Faunes est un court roman de l’autrice québécoise Christiane Vadnais publié chez Alto en 2018. Multiprimé outre Atlantique, notamment Prix de création littéraire de la ville de Québec et Prix des Horizons imaginaires, il bénéficie d’une réédition le 16 mars prochain aux Éditions L’Atalante dans la collection La Dentelle du cygne. Repéré dans les sorties du mois de mars pour sa sublime couverture de Martin Wittfooth et pour le mystère qu’il dégage, j’ai eu la chance de le lire en avant-première et voici ce que j’en ai pensé…
Difficile de résumer Faunes et de bien en parler tant c’est un livre atypique et difficilement descriptible. Court roman de 128 pages, c’est un texte composé de mini-récits, comme des nouvelles indépendantes mais liées telle une constellation, entre lieux similaires et personnages récurrents, parfois centraux, parfois juste en décor de fond. Au cœur de tout ses textes se dessinent une histoire globale, qui parle d’un parasite présent dans l’eau, qui servira de fil rouge discret et pourtant central, dessinant une intrigue. Il faut donc laisser de côté ses habitudes de lecture quand on se plonge dans Faunes. Il faut accepter de franchir nous-mêmes les brumes de Shivering Heights et de se laisser errer dans les mots de Christiane Vadnais quitte à y perdre (ou y gagner?) des plumes. Faunes est un récit hybride, dérangeant mais aussi envoûtant grâce à la poésie de la plume de l’autrice.
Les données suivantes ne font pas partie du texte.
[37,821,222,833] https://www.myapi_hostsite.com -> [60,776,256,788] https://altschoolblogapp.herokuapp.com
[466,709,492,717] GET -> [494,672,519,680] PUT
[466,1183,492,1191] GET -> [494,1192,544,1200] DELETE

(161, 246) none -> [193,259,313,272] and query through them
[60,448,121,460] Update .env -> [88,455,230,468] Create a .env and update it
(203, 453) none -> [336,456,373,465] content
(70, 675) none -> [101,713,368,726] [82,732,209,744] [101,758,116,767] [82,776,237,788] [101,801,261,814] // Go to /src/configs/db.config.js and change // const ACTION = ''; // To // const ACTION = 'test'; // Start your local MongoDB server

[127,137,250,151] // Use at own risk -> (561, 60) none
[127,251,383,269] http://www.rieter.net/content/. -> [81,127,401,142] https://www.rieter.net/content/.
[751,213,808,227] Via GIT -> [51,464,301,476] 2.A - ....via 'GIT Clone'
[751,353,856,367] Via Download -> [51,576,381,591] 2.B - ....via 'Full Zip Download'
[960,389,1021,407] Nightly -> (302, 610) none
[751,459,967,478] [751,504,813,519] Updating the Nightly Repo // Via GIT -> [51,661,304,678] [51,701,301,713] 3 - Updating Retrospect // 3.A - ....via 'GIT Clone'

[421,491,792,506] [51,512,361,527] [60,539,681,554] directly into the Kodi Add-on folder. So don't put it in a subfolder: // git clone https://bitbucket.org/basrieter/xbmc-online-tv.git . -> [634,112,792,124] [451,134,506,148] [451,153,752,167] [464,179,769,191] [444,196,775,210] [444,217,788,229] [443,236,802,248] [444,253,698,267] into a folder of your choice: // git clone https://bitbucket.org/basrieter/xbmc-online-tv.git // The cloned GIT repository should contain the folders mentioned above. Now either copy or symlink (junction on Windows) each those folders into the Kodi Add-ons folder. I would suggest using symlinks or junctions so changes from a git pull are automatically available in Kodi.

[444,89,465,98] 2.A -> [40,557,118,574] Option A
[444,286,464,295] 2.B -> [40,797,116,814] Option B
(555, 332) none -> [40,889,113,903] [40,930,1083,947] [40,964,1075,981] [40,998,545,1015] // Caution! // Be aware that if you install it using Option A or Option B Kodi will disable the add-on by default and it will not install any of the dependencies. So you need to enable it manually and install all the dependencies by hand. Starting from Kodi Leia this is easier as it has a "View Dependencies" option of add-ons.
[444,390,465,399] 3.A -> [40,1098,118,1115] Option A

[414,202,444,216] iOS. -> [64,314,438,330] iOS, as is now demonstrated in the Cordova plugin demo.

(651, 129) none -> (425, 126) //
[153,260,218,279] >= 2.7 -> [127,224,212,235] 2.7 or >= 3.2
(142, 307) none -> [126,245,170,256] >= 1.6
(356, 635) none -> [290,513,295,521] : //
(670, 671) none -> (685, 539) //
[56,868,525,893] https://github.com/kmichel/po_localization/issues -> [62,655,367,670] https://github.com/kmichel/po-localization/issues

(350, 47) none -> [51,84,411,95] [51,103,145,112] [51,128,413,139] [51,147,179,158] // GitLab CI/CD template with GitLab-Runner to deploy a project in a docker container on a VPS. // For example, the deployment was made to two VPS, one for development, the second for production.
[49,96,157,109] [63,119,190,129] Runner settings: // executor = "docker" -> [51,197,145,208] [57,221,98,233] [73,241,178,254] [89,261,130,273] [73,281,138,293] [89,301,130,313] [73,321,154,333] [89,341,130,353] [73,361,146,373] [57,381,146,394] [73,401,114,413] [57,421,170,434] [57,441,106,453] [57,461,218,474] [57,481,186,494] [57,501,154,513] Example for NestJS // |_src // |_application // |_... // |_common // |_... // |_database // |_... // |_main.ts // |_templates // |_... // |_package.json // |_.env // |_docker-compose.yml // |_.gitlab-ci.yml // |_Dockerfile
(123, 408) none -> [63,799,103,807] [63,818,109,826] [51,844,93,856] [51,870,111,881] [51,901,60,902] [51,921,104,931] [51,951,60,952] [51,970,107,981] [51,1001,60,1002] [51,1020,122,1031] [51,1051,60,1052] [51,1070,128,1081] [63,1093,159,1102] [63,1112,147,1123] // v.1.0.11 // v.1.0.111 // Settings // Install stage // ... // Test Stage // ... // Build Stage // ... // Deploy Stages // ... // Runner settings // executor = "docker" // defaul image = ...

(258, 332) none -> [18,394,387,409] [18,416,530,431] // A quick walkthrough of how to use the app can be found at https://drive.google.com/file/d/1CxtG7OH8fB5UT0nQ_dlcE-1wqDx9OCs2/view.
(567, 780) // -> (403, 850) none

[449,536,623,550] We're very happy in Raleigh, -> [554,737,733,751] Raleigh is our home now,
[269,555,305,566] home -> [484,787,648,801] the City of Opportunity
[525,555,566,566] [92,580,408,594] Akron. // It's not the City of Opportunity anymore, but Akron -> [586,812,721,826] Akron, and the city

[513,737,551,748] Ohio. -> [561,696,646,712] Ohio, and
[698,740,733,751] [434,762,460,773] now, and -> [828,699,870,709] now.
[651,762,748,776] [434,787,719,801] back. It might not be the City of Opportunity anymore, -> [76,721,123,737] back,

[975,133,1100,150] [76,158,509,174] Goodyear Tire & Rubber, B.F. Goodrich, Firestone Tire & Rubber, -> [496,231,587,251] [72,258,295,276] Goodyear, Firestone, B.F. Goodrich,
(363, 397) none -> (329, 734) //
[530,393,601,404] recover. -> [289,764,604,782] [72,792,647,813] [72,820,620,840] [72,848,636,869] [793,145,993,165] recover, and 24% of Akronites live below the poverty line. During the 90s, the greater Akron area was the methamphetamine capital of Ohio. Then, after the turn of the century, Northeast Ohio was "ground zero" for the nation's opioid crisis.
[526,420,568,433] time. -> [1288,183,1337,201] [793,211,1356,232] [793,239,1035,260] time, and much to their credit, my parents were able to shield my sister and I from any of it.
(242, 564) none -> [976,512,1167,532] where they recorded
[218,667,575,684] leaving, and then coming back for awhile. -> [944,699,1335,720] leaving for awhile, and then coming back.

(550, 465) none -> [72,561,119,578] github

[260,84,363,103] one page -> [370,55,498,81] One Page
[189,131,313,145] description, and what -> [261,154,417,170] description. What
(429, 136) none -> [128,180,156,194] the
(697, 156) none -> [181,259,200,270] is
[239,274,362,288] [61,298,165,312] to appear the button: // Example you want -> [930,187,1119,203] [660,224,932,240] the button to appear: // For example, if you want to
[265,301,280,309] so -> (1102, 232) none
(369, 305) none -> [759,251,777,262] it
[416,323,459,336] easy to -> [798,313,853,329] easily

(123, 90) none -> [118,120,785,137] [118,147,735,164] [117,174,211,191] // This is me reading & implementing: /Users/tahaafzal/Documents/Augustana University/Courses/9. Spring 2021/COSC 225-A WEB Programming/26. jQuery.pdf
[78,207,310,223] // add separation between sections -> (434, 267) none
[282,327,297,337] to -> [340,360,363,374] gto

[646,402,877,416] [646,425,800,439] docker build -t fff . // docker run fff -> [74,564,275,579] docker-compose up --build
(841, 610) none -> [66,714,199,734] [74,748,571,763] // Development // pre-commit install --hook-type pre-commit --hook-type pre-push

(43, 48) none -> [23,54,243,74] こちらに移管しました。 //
En fil rouge, en sus de celui des parasites, Faunes parle de la volonté humaine de détruire le vivant, d’asservir la nature, de l’enfermer et de la dominer. Mais à l’heure où la brume rend floue les frontières du réel et de l’imaginaire, de la nature et de l’homme, l’autrice souligne la porosité de la frontière humanité/animalité et souvent synonyme ici de monstruosité. Ce sont des récits parfois terribles, voir même glauques pour certains, où la nature prend sa place, brise les murs et où l’humanité démontre ses pires travers comme, plus rarement, ses élans de force et/ou d’amour. Récit fiévreux et fascinant, Faunes arrive à maintenir un envoûtement certain, comme une séduction avant l’empoisonnement. J’avoue avoir eu parfois du mal à raccrocher les fils, à m’être sentie ballotée dans les flots mais j’en ressors tout de même impressionnée par la richesse de la plume et l’intensité de ces micro-récits en constellation.
En bref, Faunes est un court roman composé de micro-récits liés les uns aux autres par des personnages récurrents mais aussi un fil rouge d’intrigue et une thématique globale où les frontières humanité/nature sont de plus en plus floues. À la fois fascinant et dérangeant, Faunes perturbe nos habitudes de lecture et impressionne par la qualité de l’écriture. Il demande cependant d’accepter d’errer un peu dans la brume.